Thèse de doctorat en Anthropologie sociale et ethnologie

Sous la direction de Catherine Servan-Schreiber.

Soutenue le 10-12-2018

à Paris Sciences et Lettres , dans le cadre de École doctorale de l'École des hautes études en sciences sociales , en partenariat avec École des hautes études en sciences sociales (Paris) (établissement de préparation de la thèse) .

Le président du jury était Bernard Andrieu.

Le jury était composé de Bernard Andrieu, Stéphane Dorin, Térésa Faucon, Georges Vigarello, Pascal Blanchard.


  • Résumé

    Le succès des crèmes blanchissantes en Inde n’est plus à démontrer. Qu’il s’agisse des crèmes pour le visage de Fair & Lovely (F&L) ou des savons blanchissants pour la toilette intime, chaque partie du corps semble soumise à l’injonction de la blancheur.

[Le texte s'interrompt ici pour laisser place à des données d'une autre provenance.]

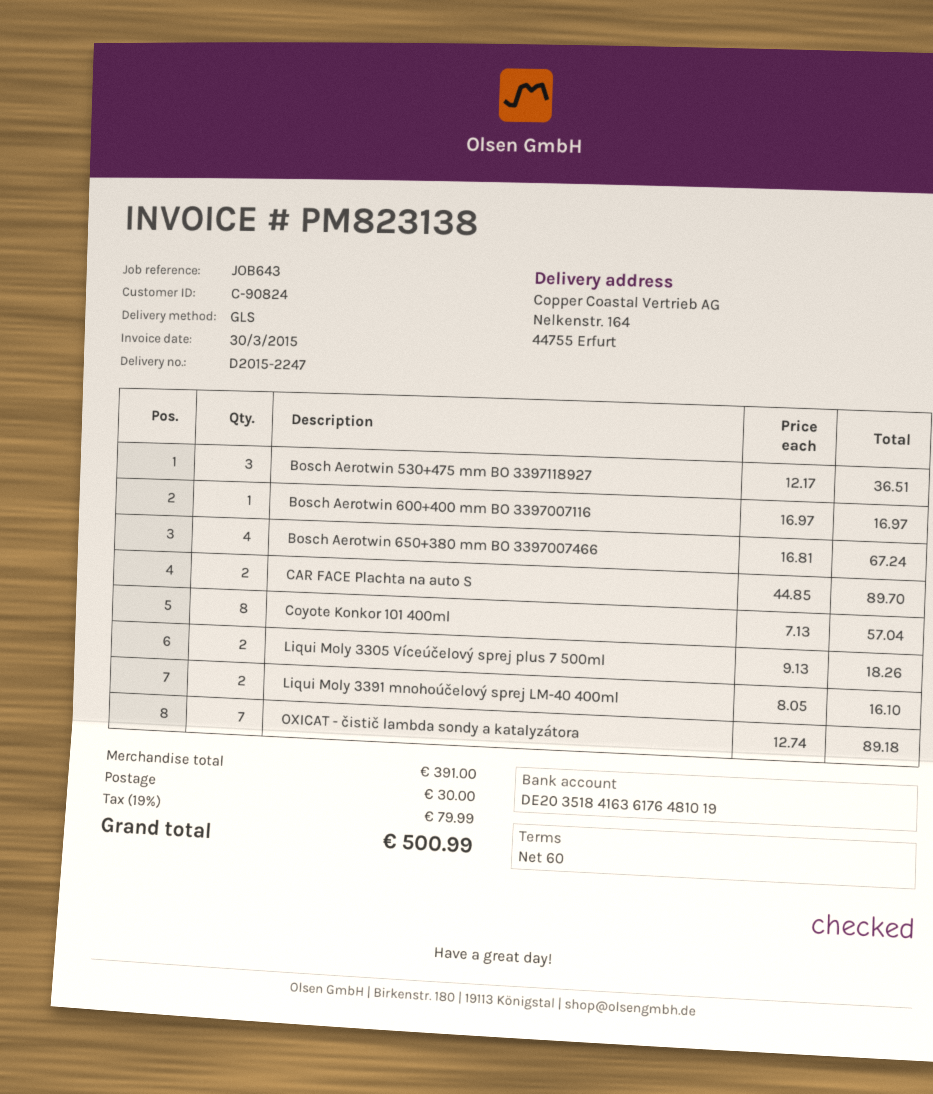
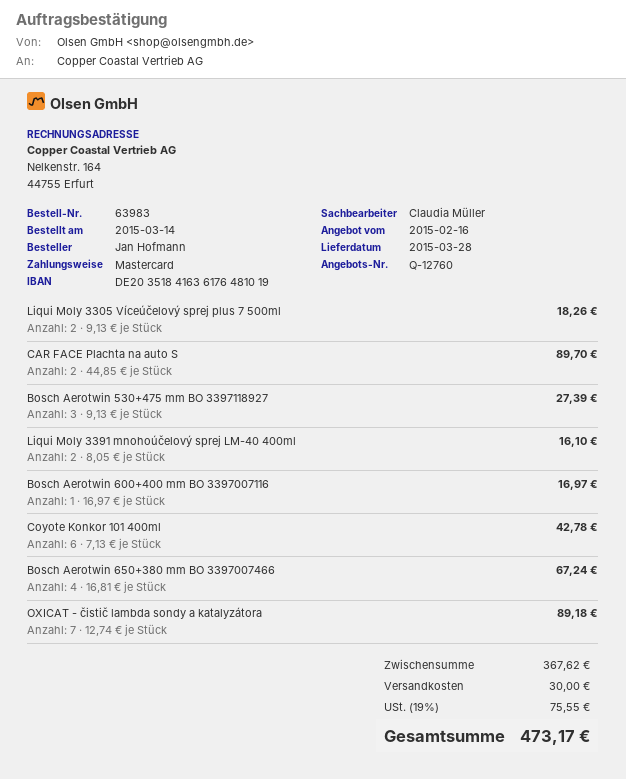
Bosch Aerotwin 530+475 mm BO 3397118927: 3 x 12.17 = 36.51 -> 3 x 9.13 = 27.39
Coyote Konkor 101 400ml: 8 x 7.13 = 57.04 -> 6 x 7.13 = 42.78
subtotal: 391.00 -> 367.62
tax: 19% = 79.99 -> 19% = 75.55
total: 500.99 -> 473.17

Dans les années 1990 et la libéralisation du marché économique, F&L qui avait régné en maître pendant 30 ans, voit ses parts de marché se réduire. Concurrence indienne, concurrence occidentale, si le développement du marché dit des cosmetics joue un rôle important dans cet engouement pour la blancheur, il ne doit pas nous faire oublier que la préférence pour le teint clair n’est pas nouvelle en Inde. Couleur de race qui ravive les questions des relations entre Aryens et Dravidiens, couleur de caste censée différencier physiquement les hautes des basses castes ou couleur de classe conférant modernité et réussite sociale ; le blanc de la peau, la clarté du teint quittent aujourd’hui les sphères féminines de la beauté et du mariage pour rejoindre des questions d’ordre général sur la société. À travers notamment l’histoire des images fixes et en mouvement, l’approche anthropologique cherche à comprendre d’où vient cette préférence, comment et pourquoi elle semble trouver un écho particulier dans la société indienne d’aujourd’hui.

  • Titre traduit

    Whiteness of Skin in India. From Cosmetic Practices to Redefined Identities


  • Résumé

    Light has been shed several times on the success of whitening creams in India: it is established. From Fair & Lovely’s (F & L) face creams to whitening soaps for personal hygiene: every part of the body seems to bear allegiance to the whiteness motto. With the nineties came liberalisation and a drastic shrinking in the market shares of F & L, although the company had been a business leader without any competitor for 30 years. The cosmetics industry struggles to find a fine balance between Indian and Western competition. The development of this industry did play a crucial part in the craze for whiteness. And yet, it should not obliterate the antiquity of the preference for skin whiteness in India.Race colours lead to a renewed questioning of the relationship between Aryans and Dravidians. Cast colours are supposed to allow a physical difference between higher and lower castes. Class colours bring modernity and social prestige. The whiteness of the skin and the fairness of the complexion thus moves from the feminine spheres of beauty and marriage towards general questions on society order. Through the history of both still and moving images, the anthropological approach aims at understanding where this preference comes from and why it has found an echo in the Indian society today.